■ Task objective: Each of the entries below needs to be given again exactly.

======== Recorded information ========

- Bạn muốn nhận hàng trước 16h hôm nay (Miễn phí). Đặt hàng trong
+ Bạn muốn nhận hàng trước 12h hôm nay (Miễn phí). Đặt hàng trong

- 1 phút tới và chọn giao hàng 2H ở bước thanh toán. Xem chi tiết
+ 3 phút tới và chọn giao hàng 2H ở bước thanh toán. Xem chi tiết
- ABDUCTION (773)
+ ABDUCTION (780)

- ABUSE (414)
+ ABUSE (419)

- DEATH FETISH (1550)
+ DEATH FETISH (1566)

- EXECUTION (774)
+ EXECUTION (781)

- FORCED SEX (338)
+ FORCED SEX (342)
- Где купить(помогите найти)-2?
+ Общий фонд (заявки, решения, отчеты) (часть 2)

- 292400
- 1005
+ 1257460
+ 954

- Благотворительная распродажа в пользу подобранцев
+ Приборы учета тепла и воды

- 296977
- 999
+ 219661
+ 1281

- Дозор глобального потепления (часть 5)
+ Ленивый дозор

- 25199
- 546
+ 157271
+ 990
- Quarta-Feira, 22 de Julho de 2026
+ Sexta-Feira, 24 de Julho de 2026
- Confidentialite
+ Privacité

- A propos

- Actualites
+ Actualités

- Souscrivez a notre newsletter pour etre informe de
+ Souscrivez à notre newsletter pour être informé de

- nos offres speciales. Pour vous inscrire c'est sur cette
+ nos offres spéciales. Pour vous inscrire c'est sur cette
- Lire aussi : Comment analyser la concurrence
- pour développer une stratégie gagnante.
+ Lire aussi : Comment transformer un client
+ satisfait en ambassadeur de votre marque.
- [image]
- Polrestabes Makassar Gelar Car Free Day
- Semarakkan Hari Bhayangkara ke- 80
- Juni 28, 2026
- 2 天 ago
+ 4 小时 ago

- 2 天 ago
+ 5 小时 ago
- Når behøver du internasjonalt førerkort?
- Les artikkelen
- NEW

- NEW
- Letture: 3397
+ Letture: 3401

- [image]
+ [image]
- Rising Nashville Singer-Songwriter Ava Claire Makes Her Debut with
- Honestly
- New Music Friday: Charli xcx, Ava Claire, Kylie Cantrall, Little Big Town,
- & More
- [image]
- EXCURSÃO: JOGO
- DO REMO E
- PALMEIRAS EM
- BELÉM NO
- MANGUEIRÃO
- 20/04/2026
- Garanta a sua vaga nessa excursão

========

■ Exercise solution:
- Bạn muốn nhận hàng trước 16h hôm nay (Miễn phí). Đặt hàng trong
+ Bạn muốn nhận hàng trước 12h hôm nay (Miễn phí). Đặt hàng trong

- 1 phút tới và chọn giao hàng 2H ở bước thanh toán. Xem chi tiết
+ 3 phút tới và chọn giao hàng 2H ở bước thanh toán. Xem chi tiết
- ABDUCTION (773)
+ ABDUCTION (780)

- ABUSE (414)
+ ABUSE (419)

- DEATH FETISH (1550)
+ DEATH FETISH (1566)

- EXECUTION (774)
+ EXECUTION (781)

- FORCED SEX (338)
+ FORCED SEX (342)
- Где купить(помогите найти)-2?
+ Общий фонд (заявки, решения, отчеты) (часть 2)

- 292400
- 1005
+ 1257460
+ 954

- Благотворительная распродажа в пользу подобранцев
+ Приборы учета тепла и воды

- 296977
- 999
+ 219661
+ 1281

- Дозор глобального потепления (часть 5)
+ Ленивый дозор

- 25199
- 546
+ 157271
+ 990
- Quarta-Feira, 22 de Julho de 2026
+ Sexta-Feira, 24 de Julho de 2026
- Confidentialite
+ Privacité

- A propos

- Actualites
+ Actualités

- Souscrivez a notre newsletter pour etre informe de
+ Souscrivez à notre newsletter pour être informé de

- nos offres speciales. Pour vous inscrire c'est sur cette
+ nos offres spéciales. Pour vous inscrire c'est sur cette
- Lire aussi : Comment analyser la concurrence
- pour développer une stratégie gagnante.
+ Lire aussi : Comment transformer un client
+ satisfait en ambassadeur de votre marque.
- [image]
- Polrestabes Makassar Gelar Car Free Day
- Semarakkan Hari Bhayangkara ke- 80
- Juni 28, 2026
- 2 天 ago
+ 4 小时 ago

- 2 天 ago
+ 5 小时 ago
- Når behøver du internasjonalt førerkort?
- Les artikkelen
- NEW

- NEW
- Letture: 3397
+ Letture: 3401

- [image]
+ [image]
- Rising Nashville Singer-Songwriter Ava Claire Makes Her Debut with
- Honestly
- New Music Friday: Charli xcx, Ava Claire, Kylie Cantrall, Little Big Town,
- & More
- [image]
- EXCURSÃO: JOGO
- DO REMO E
- PALMEIRAS EM
- BELÉM NO
- MANGUEIRÃO
- 20/04/2026
- Garanta a sua vaga nessa excursão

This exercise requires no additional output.